= Walter Hannaford =

Australian politician

Walter Hannaford (20 May 1868 – 29 June 1942) was a farmer and politician in South Australia.

==History==
Walter Hannaford was born in Riverton, South Australia, a son of John Elliott Hannaford (ca.1834 – 1 November 1900) and his wife Selina S. Hannaford née Sambell (ca.1833 – 19 September 1918).

Walter was educated at the local school and at Thomas Caterer's College at Semaphore. As a young man he had a financial interest in a Queensland grazing property, and he took a keen interest in local government there, as well as in the Riverton district, where he was for some time chairman of the District Council of Gilbert.

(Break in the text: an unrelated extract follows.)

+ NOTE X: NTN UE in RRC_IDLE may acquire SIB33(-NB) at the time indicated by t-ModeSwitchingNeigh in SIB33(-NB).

He took over his father's Riverton property "Broad Oak" around 1898 when his father retired to Medindie and continued to operate the farm.

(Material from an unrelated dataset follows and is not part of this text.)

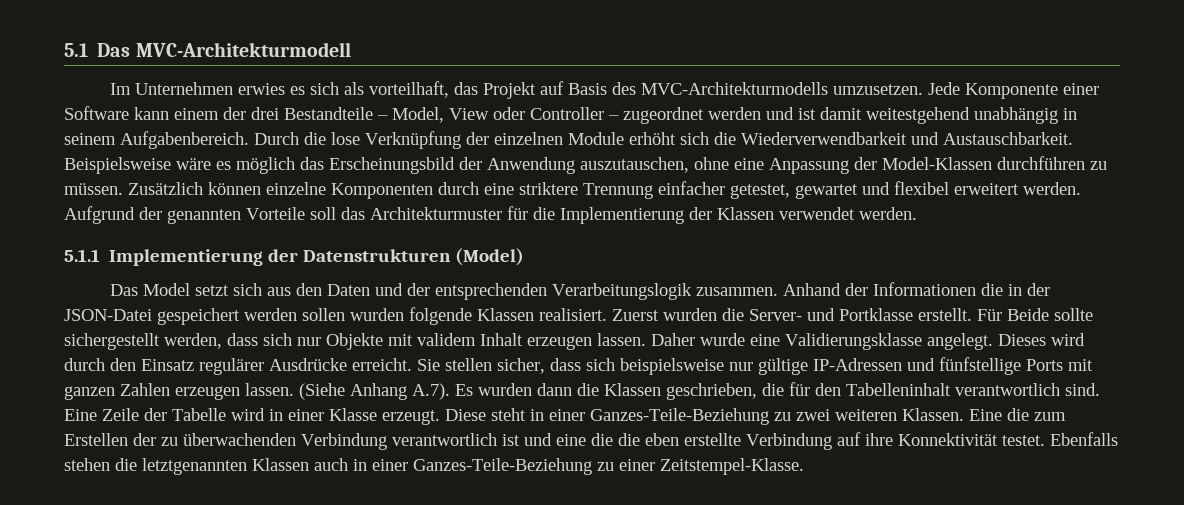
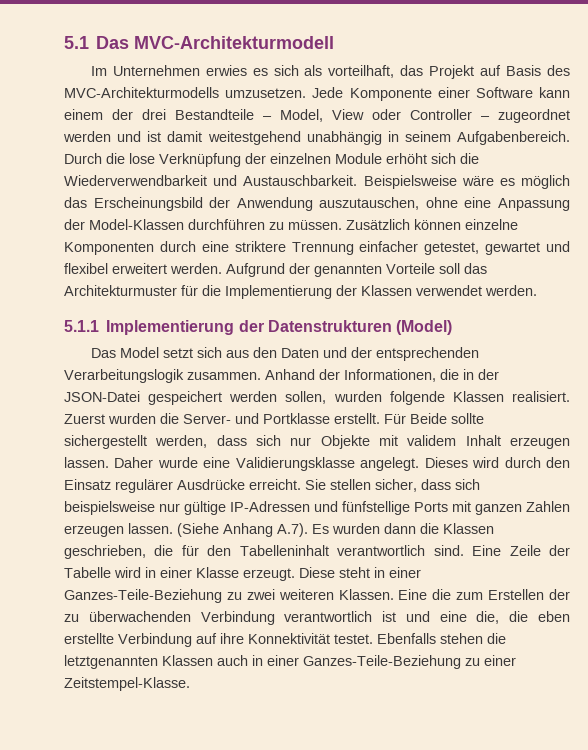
- Anhand der Informationen die in der JSON-Datei gespeichert werden sollen wurden folgende Klassen realisiert.
+ Anhand der Informationen, die in der JSON-Datei gespeichert werden sollen, wurden folgende Klassen realisiert.
- Eine die zum Erstellen der zu überwachenden Verbindung verantwortlich ist und eine die die eben erstellte Verbindung auf ihre Konnektivität testet.
+ Eine die zum Erstellen der zu überwachenden Verbindung verantwortlich ist und eine die, die eben erstellte Verbindung auf ihre Konnektivität testet.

He was elected to the Legislative Council in 1912, representing the Midland (previously designated "North-East") district, and held it until 1941, when he retired. During his years in Parliament he consistently worked in the interests of primary producers. While a member of the Legislative Council he was a member of the Main Roads Board, the Wheat Commission, and Betting Commission. He was a director of the SA Farmers' Co-operative Union, and was local director of the Citizens' and Producers' Life Assurance Company.

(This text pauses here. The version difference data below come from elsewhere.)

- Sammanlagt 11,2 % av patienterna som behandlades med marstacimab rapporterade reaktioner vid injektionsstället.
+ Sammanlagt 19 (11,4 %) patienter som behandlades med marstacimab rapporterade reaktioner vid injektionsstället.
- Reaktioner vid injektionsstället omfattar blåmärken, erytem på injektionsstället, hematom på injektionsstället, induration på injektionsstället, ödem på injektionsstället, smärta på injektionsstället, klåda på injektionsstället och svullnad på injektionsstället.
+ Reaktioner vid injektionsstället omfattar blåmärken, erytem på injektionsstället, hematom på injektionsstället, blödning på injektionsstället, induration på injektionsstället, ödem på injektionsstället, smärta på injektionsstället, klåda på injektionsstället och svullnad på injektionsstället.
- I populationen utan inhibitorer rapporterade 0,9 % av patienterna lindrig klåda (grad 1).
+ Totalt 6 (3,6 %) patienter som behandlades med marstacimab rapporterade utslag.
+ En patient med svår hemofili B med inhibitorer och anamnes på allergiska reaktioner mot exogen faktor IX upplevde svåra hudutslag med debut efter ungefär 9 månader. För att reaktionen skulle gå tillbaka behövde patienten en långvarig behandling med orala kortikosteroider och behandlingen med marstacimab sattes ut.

He left a widow, three sons, and two daughters.

==Family==
Walter Hannaford (20 May 1868 – 29 June 1942), one of many notable descendants of Susannah Hannaford, married Clara Evelyn Bowden (1868–1960) on 23 March 1899, lived at "Broad Oak", Riverton, later "Leiston", Galway Avenue Collinswood. Among their children were:
- Nelson (17 January 1900 – )
- Laura (28 March 1901 – )
- (Douglas) Clive Hannaford (11 January 1903 – 24 October 1967) married Edna May Wood on 16 March 1926. He was Liberal senator for South Australia 1950–1967; noted for speaking against Australian involvement in the Vietnam War.
- (Angas) Kingsley Hannaford (23 July 1906 – 17 January 1928)
- Enid (8 October 1908 – ) married Leslie Wallis on 20 December 1930.